Friday, July 23, 2010

Being a Parent

Luke will be 3 on August 21st this year. Two days later, he will enter the ESE pre-k class where his brother and sisters go to school. How is it that the first three years of his life have passed so quickly? I think back to all the challenging times and all the times that God showed us who He really is. The first year of Luke's life was consumed with the realization that something was not quite right. My mother and I agreed that he was "neurologically young". Honestly, it felt like a nightmare that I couldn't wake up from. From a relatively young age, I always felt in my spirit that I would one day have a child like Luke. I began writing this blog because I desperately needed a way to work through my feelings. I needed a place to put my feelings down and walk away. This blog provided that for me.
During Luke's second year of life, I felt the need to know what was going on.
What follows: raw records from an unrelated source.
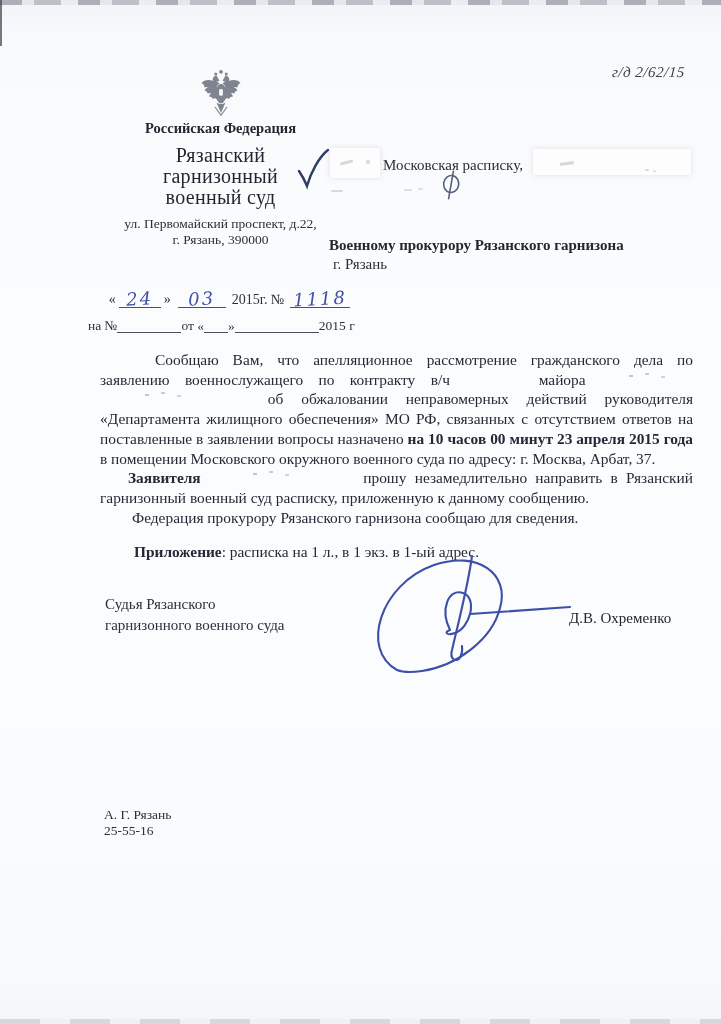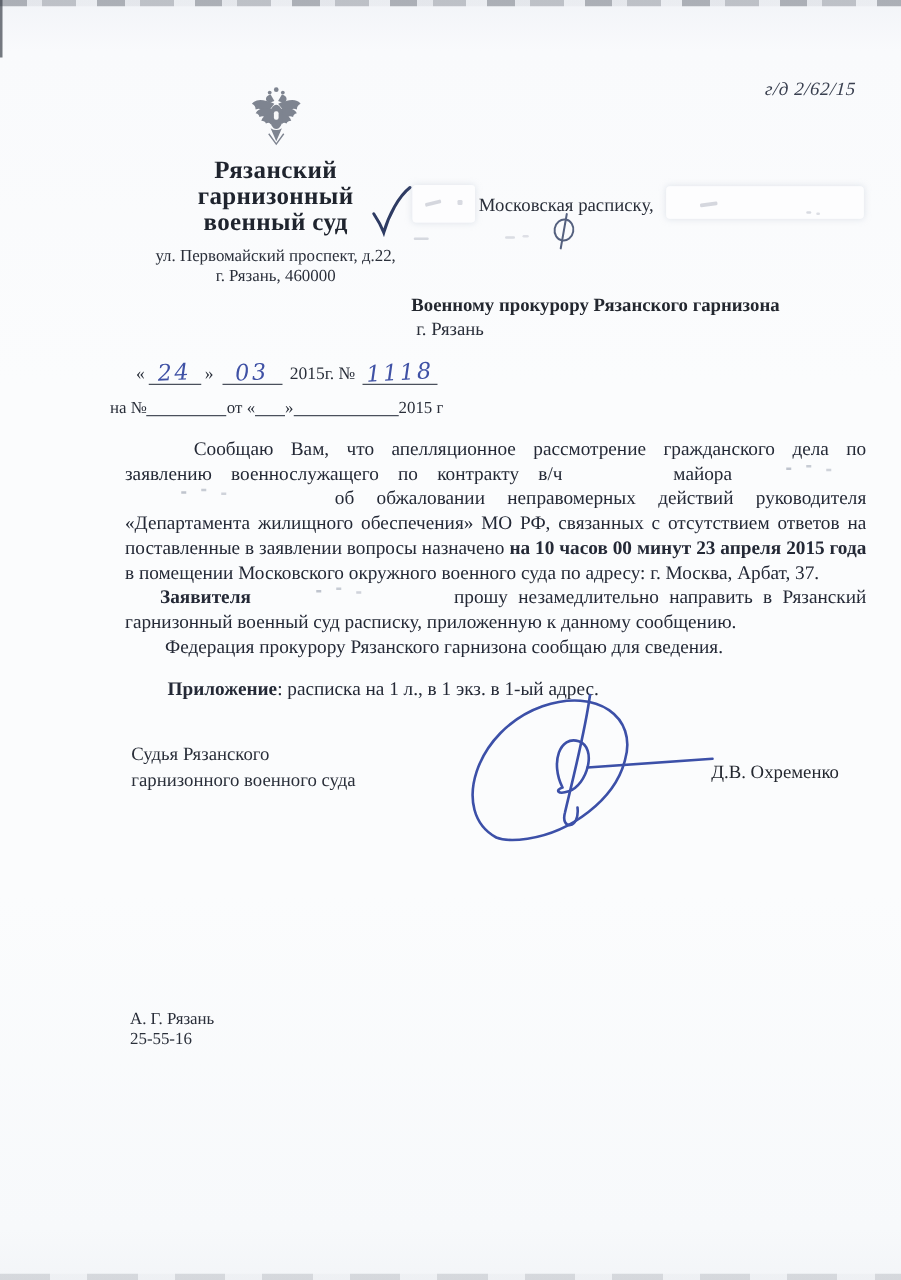--- a/index.html
+++ b/index.html
@@ -136,6 +136,7 @@
         </g>
       </svg>
     </div>
+    <div class="country">Российская Федерация</div>
     <div class="court-name">Рязанский
 гарнизонный
 военный суд</div>

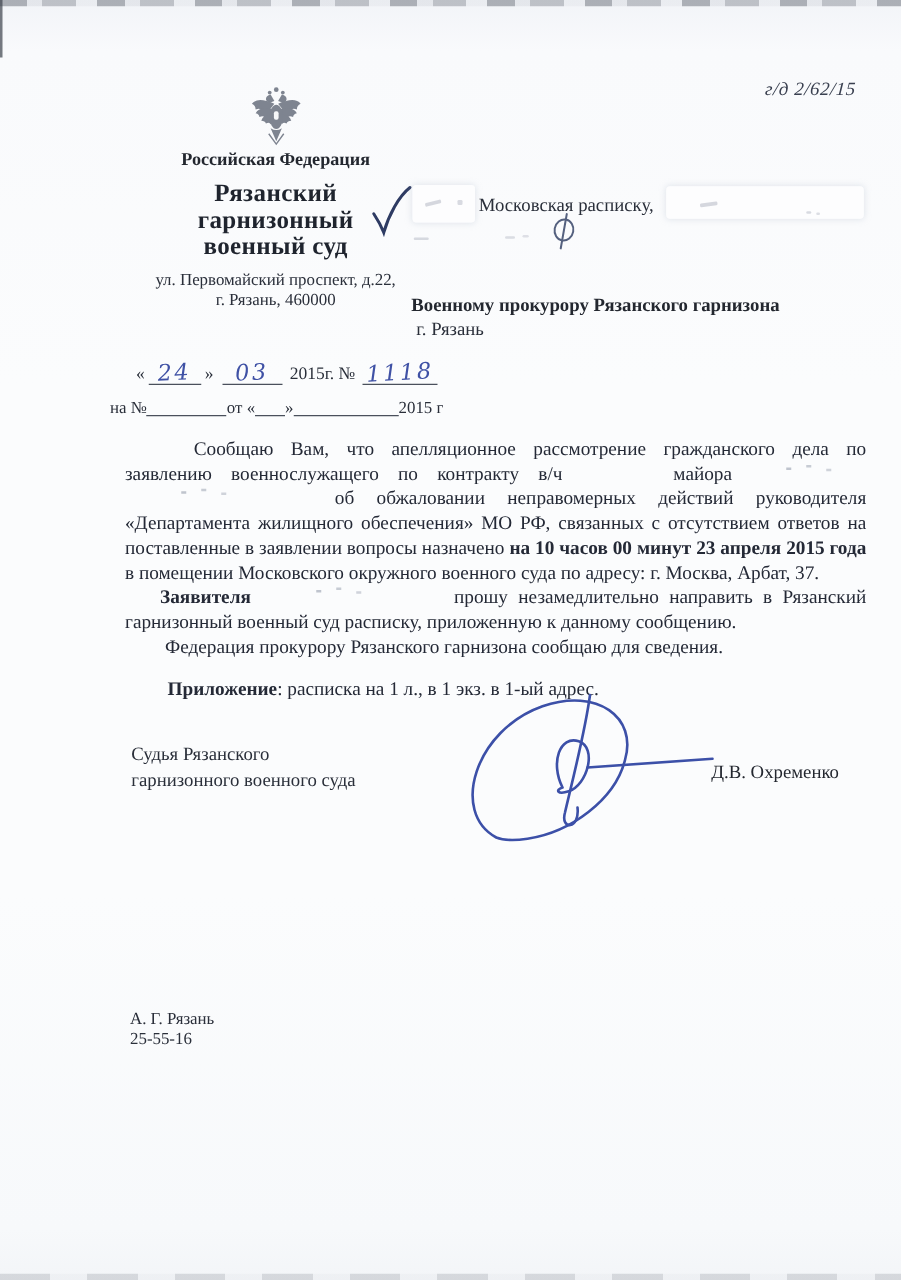--- a/index.html
+++ b/index.html
@@ -33,7 +33,7 @@
   .lh{position:absolute;left:78px;top:66px;width:285px;text-align:center;}
   .emblem{width:48px;height:52px;margin:0 auto;}
   .country{font-weight:bold;font-size:14.5px;margin-top:2px;color:#23272f;}
-  .court-name{font-weight:bold;font-size:20px;line-height:21px;margin-top:8px;
+  .court-name{font-weight:normal;font-size:20px;line-height:21px;margin-top:8px;
     white-space:pre-line;color:#1f242e;letter-spacing:.3px;}
   .lh-address{font-size:13.5px;line-height:15.5px;margin-top:8px;white-space:pre-line;color:#2a2f3a;}
   .lh-contacts{font-size:13.5px;line-height:16px;margin-top:10px;color:#2a2f3a;}

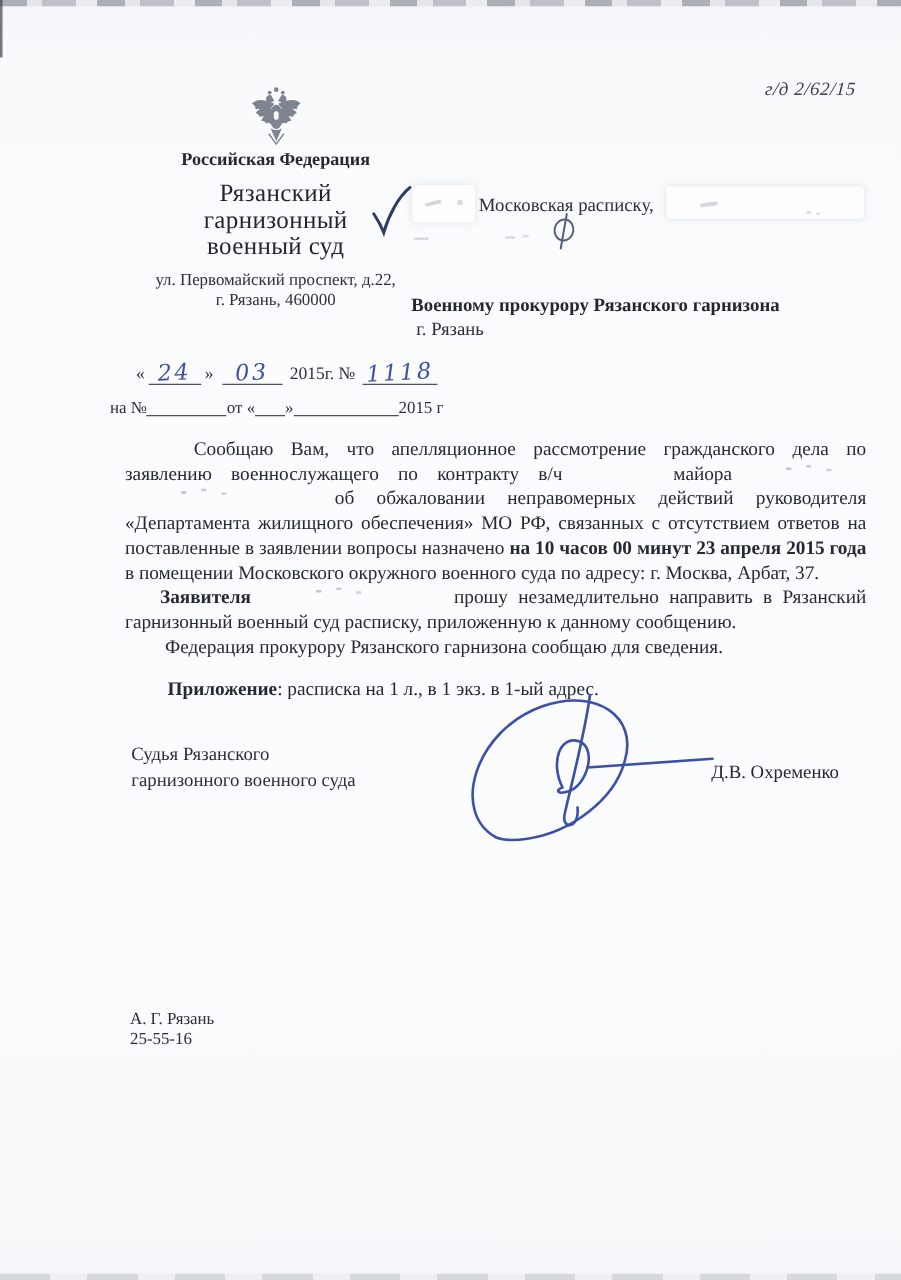--- a/index.html
+++ b/index.html
@@ -141,7 +141,7 @@
 гарнизонный
 военный суд</div>
     <div class="lh-address">ул. Первомайский проспект, д.22,
-г. Рязань, 460000</div>
+г. Рязань, 390000</div>
   </div>
 
   <div class="date-line">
We went from doctor to doctor, place to place, trying to find an answer. Many tests were done. The only conclusion was that you had an abnormal EEG. As a result, Luke was put on strong seizure medications. These medications made Luke seem like a zombie. His eyes were open. He moved a bit. He had no personality, though. It made it impossible for us to bond with him. Honestly, I went through deep depression. I was grieving for my child.
Shortly after Luke turned 2, we found out that he had not been having seizures. He spent a year of his life on medications that he didn't need. He was taken off of the medications and his life changed. He changed. He began sitting up and smiling and laughing. His personality began to develop. He began crawling and standing. He pulled up and reached for things he wanted. He began to explore his environment and play with different toys. He has come so far and his personality is so bright! So, I openly share what God has done is our lives. I do not think anything is a coincidence. Every good thing happens because of my God.
So as we are approaching his third birthday, I am still wanting answers. While Luke has come so far, it is still extremely evident that an autism diagnosis would be appropriate. The two doctors that Luke sees consistently have spent three year avoiding me- avoiding the questions. I do not think that a diagnosis of autism would be the end all, but I do think it is appropriate.
I have found many ways to work out my frustration, anger, guilt, and grief. I write. I have taken 4 classes towards my Master's Degree. I have had to take a break, for now. I have obtained a job working with pre-k kiddos with autism. I have reached out to other parents. I have volunteered at Kids for Camp in order to create a book to be used in classrooms. I have networked. So, I have some hard feelings to deal with, but I have chosen to do anything in my power to help others who are going through this.